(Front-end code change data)

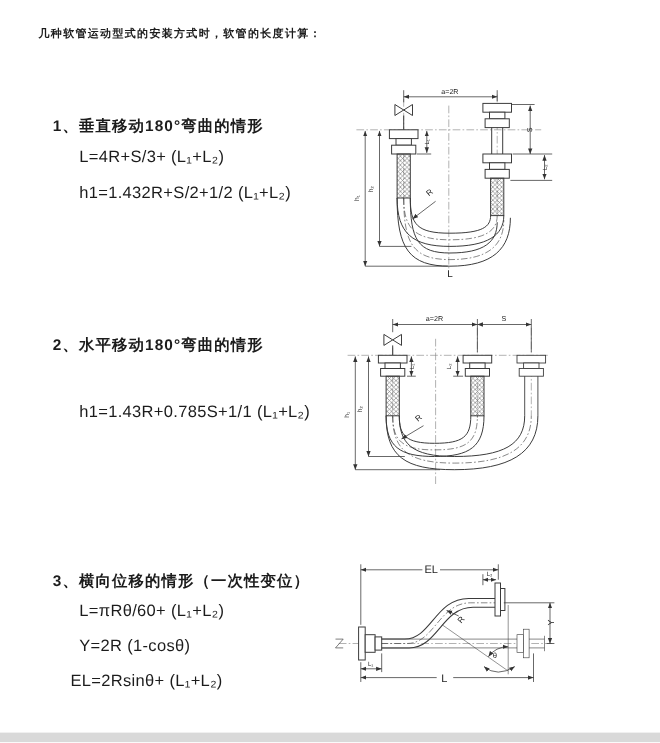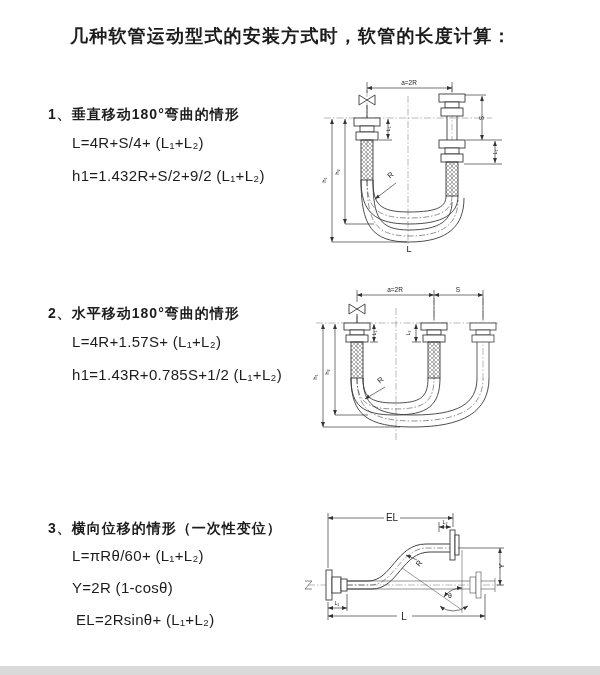--- a/index.html
+++ b/index.html
@@ -5,7 +5,7 @@
   html,body{margin:0;padding:0;background:#ffffff;}
   .page{position:relative;width:600px;height:675px;background:#fff;overflow:hidden;
         font-family:"Liberation Sans","DejaVu Sans",sans-serif;color:#1c1c1c;}
-  .title{position:absolute;left:35px;top:24px;font-size:18px;font-weight:700;letter-spacing:1.2px;margin-left:35px;}
+  .title{position:absolute;left:35px;top:24px;font-size:10px;font-weight:700;letter-spacing:1.2px;}
   .sec-heading{position:absolute;font-size:14px;font-weight:700;letter-spacing:1px;}
   .formula{position:absolute;font-size:15px;font-weight:400;letter-spacing:.3px;}
   svg.diag{position:absolute;}

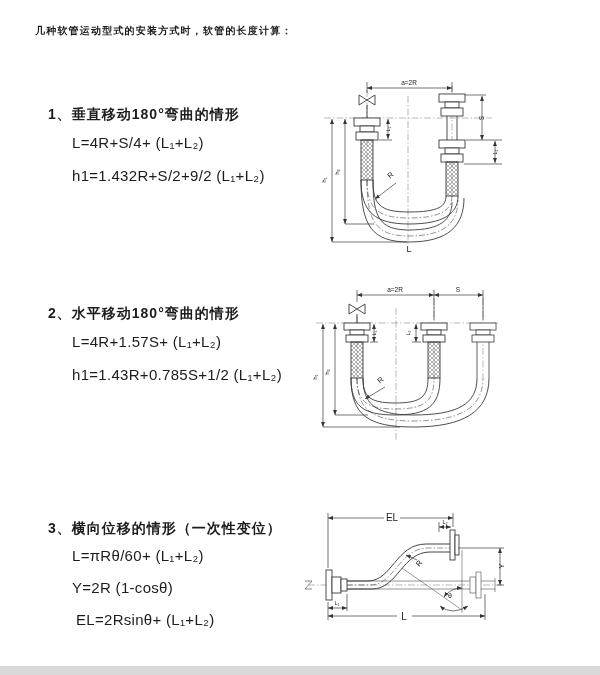--- a/index.html
+++ b/index.html
@@ -20,7 +20,7 @@
   <div class="title">几种软管运动型式的安装方式时，软管的长度计算：</div>
 
   <div class="sec-heading" style="left:48px;top:106px">1、垂直移动180°弯曲的情形</div>
-  <div class="formula" style="left:72px;top:134px">L=4R+S/4+ (L₁+L₂)</div>
+  <div class="formula" style="left:72px;top:134px">L=4R+S/3+ (L₁+L₂)</div>
   <div class="formula" style="left:72px;top:167px">h1=1.432R+S/2+9/2 (L₁+L₂)</div>
 
   <div class="sec-heading" style="left:48px;top:305px">2、水平移动180°弯曲的情形</div>

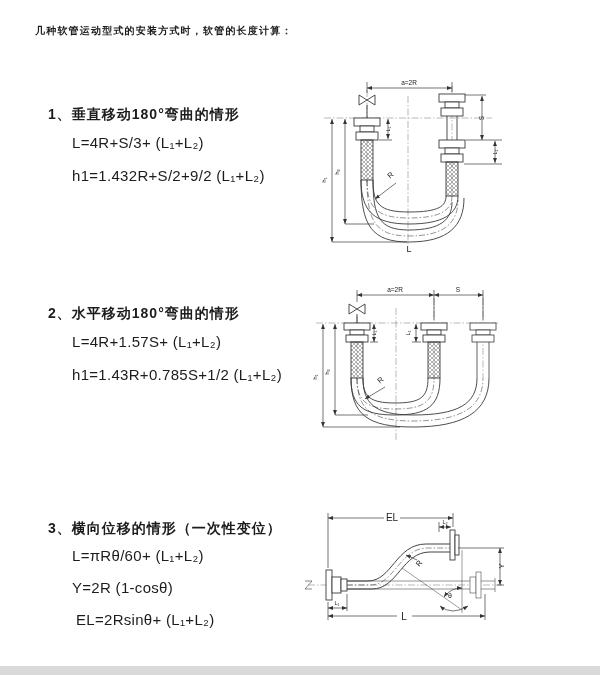--- a/index.html
+++ b/index.html
@@ -21,7 +21,7 @@
 
   <div class="sec-heading" style="left:48px;top:106px">1、垂直移动180°弯曲的情形</div>
   <div class="formula" style="left:72px;top:134px">L=4R+S/3+ (L₁+L₂)</div>
-  <div class="formula" style="left:72px;top:167px">h1=1.432R+S/2+9/2 (L₁+L₂)</div>
+  <div class="formula" style="left:72px;top:167px">h1=1.432R+S/2+1/2 (L₁+L₂)</div>
 
   <div class="sec-heading" style="left:48px;top:305px">2、水平移动180°弯曲的情形</div>
   <div class="formula" style="left:72px;top:333px">L=4R+1.57S+ (L₁+L₂)</div>

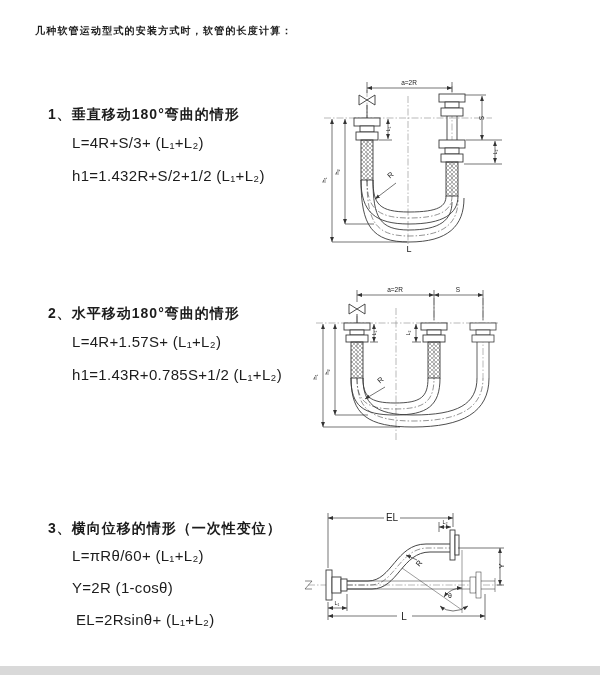--- a/index.html
+++ b/index.html
@@ -24,7 +24,6 @@
   <div class="formula" style="left:72px;top:167px">h1=1.432R+S/2+1/2 (L₁+L₂)</div>
 
   <div class="sec-heading" style="left:48px;top:305px">2、水平移动180°弯曲的情形</div>
-  <div class="formula" style="left:72px;top:333px">L=4R+1.57S+ (L₁+L₂)</div>
   <div class="formula" style="left:72px;top:366px">h1=1.43R+0.785S+1/2 (L₁+L₂)</div>
 
   <div class="sec-heading" style="left:48px;top:520px">3、横向位移的情形（一次性变位）</div>

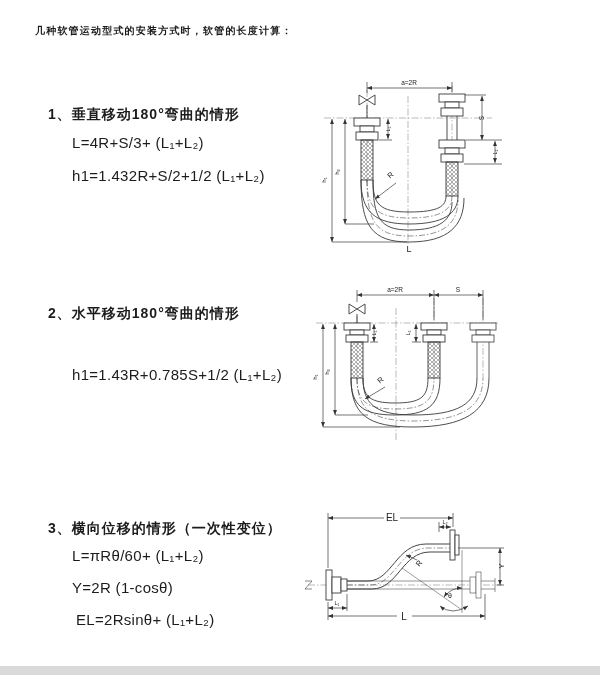--- a/index.html
+++ b/index.html
@@ -24,7 +24,7 @@
   <div class="formula" style="left:72px;top:167px">h1=1.432R+S/2+1/2 (L₁+L₂)</div>
 
   <div class="sec-heading" style="left:48px;top:305px">2、水平移动180°弯曲的情形</div>
-  <div class="formula" style="left:72px;top:366px">h1=1.43R+0.785S+1/2 (L₁+L₂)</div>
+  <div class="formula" style="left:72px;top:366px">h1=1.43R+0.785S+1/1 (L₁+L₂)</div>
 
   <div class="sec-heading" style="left:48px;top:520px">3、横向位移的情形（一次性变位）</div>
   <div class="formula" style="left:72px;top:547px">L=πRθ/60+ (L₁+L₂)</div>

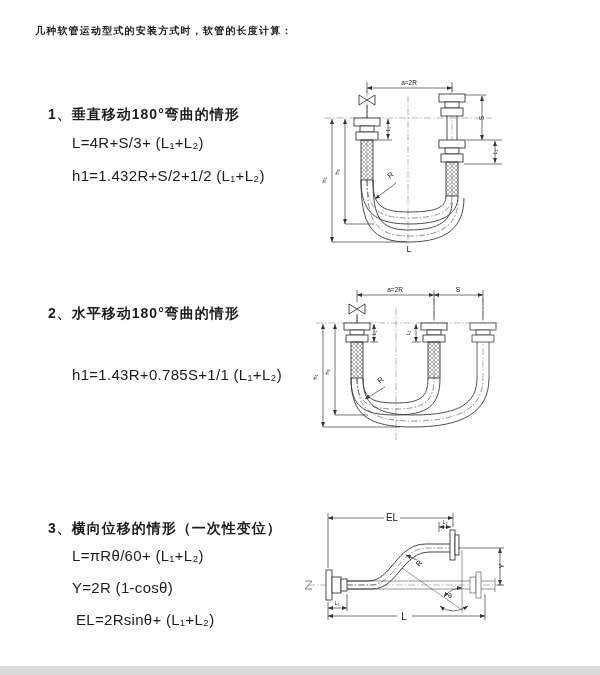--- a/index.html
+++ b/index.html
@@ -29,7 +29,7 @@
   <div class="sec-heading" style="left:48px;top:520px">3、横向位移的情形（一次性变位）</div>
   <div class="formula" style="left:72px;top:547px">L=πRθ/60+ (L₁+L₂)</div>
   <div class="formula" style="left:72px;top:579px">Y=2R (1-cosθ)</div>
-  <div class="formula" style="left:76px;top:611px">EL=2Rsinθ+ (L₁+L₂)</div>
+  <div class="formula" style="left:64px;top:611px">EL=2Rsinθ+ (L₁+L₂)</div>
 
   <svg class="diag" style="left:312px;top:74px" width="288" height="182" viewBox="0 0 288 182">
     <defs>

◆ **PROBLEM**: Please report only the count of lines in the entries above where the word "size" appears.

◆ **SOLUTION TO THIS PROBLEM**: 4